Armed military police took up residency around Freedom Park, and repeated attempts to enter the site have been violently rebuffed by “district security guards” – essentially untrained thugs in blue uniforms and motorbike helmets. Dozens of people, including journalists and rights observers, have sustained serious injuries at the hands of these guards.

In May, manned riot barriers were placed on the streets leading to the park, severely affecting local residents and businesses, while the park itself was cordoned off with reams of barbed wire. In their attempts to stymie dissent, however, Cambodian authorities essentially transformed Freedom Park from a nondescript square into an obvious symbol of the anti-government struggle.

“The barricades are actually appreciated in the event of actual protests since it keeps conflict out of the neighborhood,” says Casey Barnett, president of CamEd Business School, which is located at the park’s southeastern end. Barnett complains that since the July 2013 election, customers have been unable to visit the school, and that revenues are down by 20 percent. “It would be better if the authorities consulted with local residents before designating the park a protest zone. We did not have any say in the matter. Likewise, it would be appreciated if the protestors would consider themselves a new location to relieve us local residents of this year-long burden.”

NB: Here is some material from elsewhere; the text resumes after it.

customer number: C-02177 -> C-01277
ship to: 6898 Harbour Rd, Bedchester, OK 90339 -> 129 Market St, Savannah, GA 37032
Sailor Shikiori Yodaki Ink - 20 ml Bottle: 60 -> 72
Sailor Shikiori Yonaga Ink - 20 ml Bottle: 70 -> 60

On July 15, after seven months of being violently turned away from the park, a large group of demonstrators finally fought back. Dozens of security guards were severely beaten in the melee. The clash only ended when the crowd was dispersed with a barrage of gas canisters. Eight prominent CNRP politicians were arrested and charged with insurrection following the incident. They were released on bail on July 22 after Rainsy reached a tentative agreement with the CPP. The CNRP may take their seats in parliament as soon as this week – exactly one year after the disputed election. In the meantime, Freedom Park remains barricaded.

“In Cambodia, we’ve been through hell with authoritarian governments in the past,” says Son, who is also a survivor of the genocidal Khmer Rouge. “We had no right to express ourselves, and we don’t want to go through such a horrible life anymore.”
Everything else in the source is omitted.